The records below are to be restated word for word, with every picture left out.

┄┄┄┄┄┄

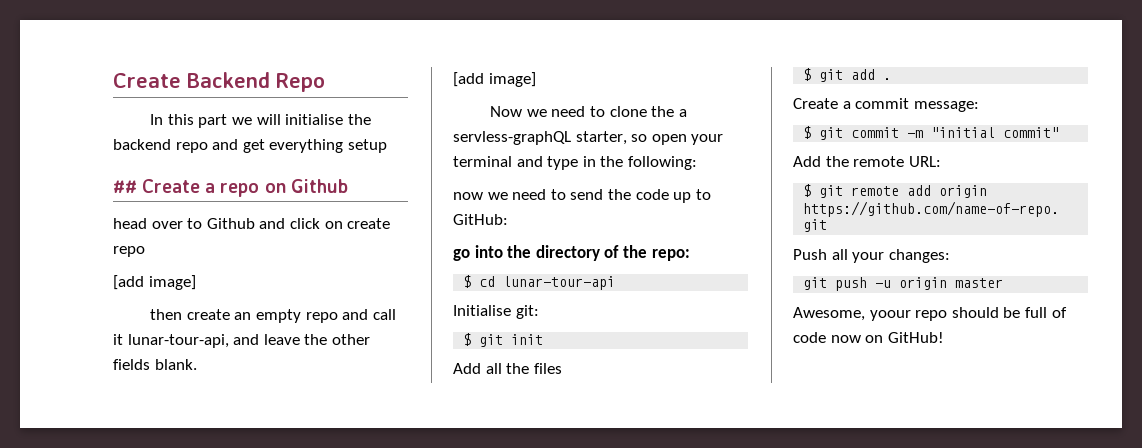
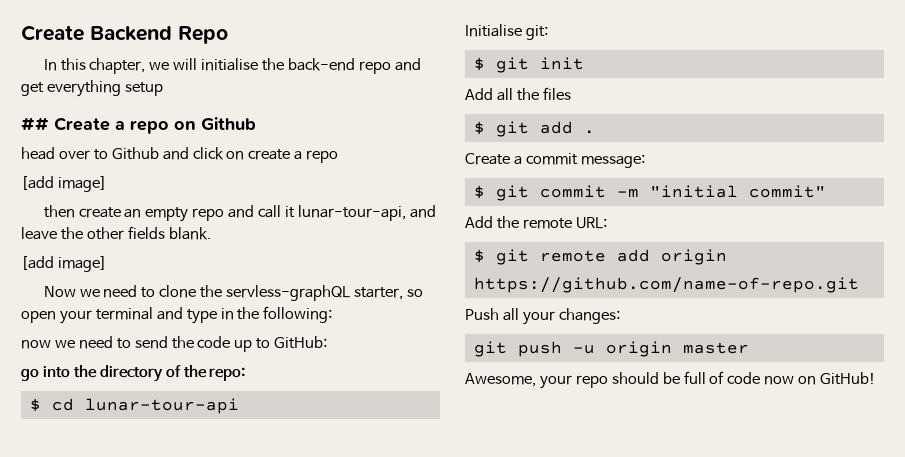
- In this part we will initialise the backend repo and get everything setup
+ In this chapter, we will initialise the back-end repo and get everything setup
- head over to Github and click on create repo
+ head over to Github and click on create a repo
- Now we need to clone the a servless-graphQL starter, so open your terminal and type in the following:
+ Now we need to clone the servless-graphQL starter, so open your terminal and type in the following:
- Awesome, yoour repo should be full of code now on GitHub!
+ Awesome, your repo should be full of code now on GitHub!

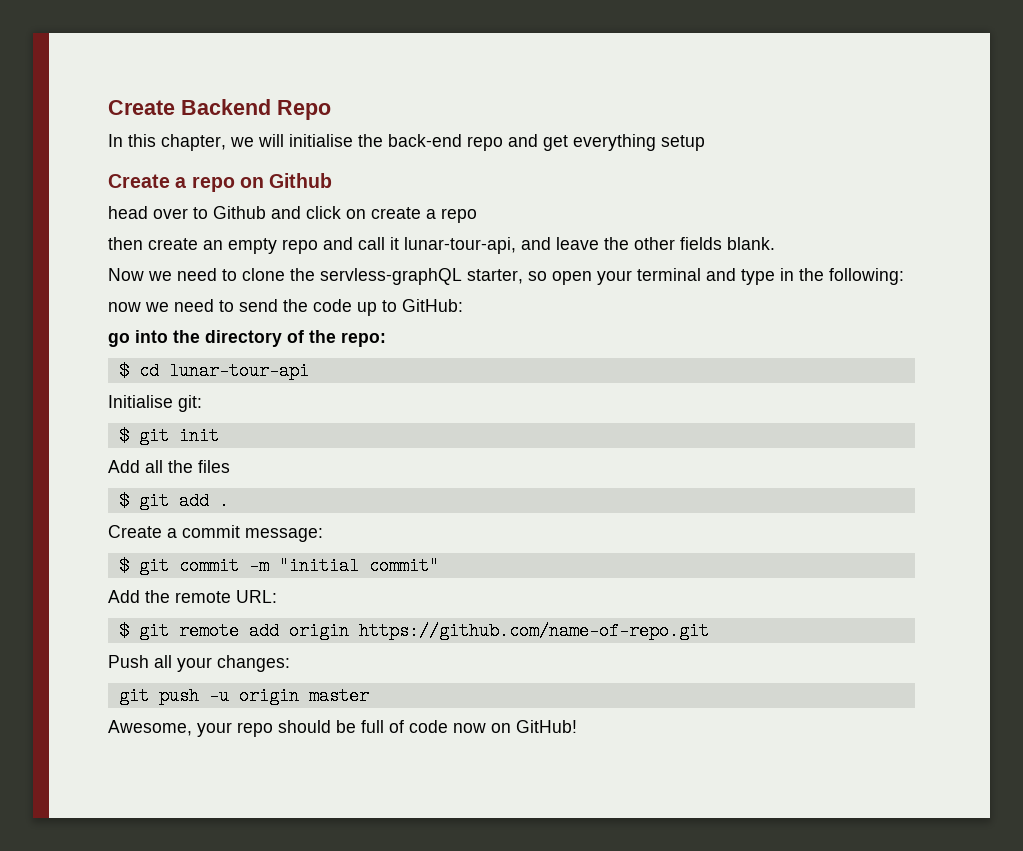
- ## Create a repo on Github
+ Create a repo on Github
  head over to Github and click on create a repo
- [add image]
  then create an empty repo and call it lunar-tour-api, and leave the other fields blank.
- [add image]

┄┄┄┄┄┄

> **REPLY**:
- In this part we will initialise the backend repo and get everything setup
+ In this chapter, we will initialise the back-end repo and get everything setup
- head over to Github and click on create repo
+ head over to Github and click on create a repo
- Now we need to clone the a servless-graphQL starter, so open your terminal and type in the following:
+ Now we need to clone the servless-graphQL starter, so open your terminal and type in the following:
- Awesome, yoour repo should be full of code now on GitHub!
+ Awesome, your repo should be full of code now on GitHub!

- ## Create a repo on Github
+ Create a repo on Github
  head over to Github and click on create a repo
- [add image]
  then create an empty repo and call it lunar-tour-api, and leave the other fields blank.
- [add image]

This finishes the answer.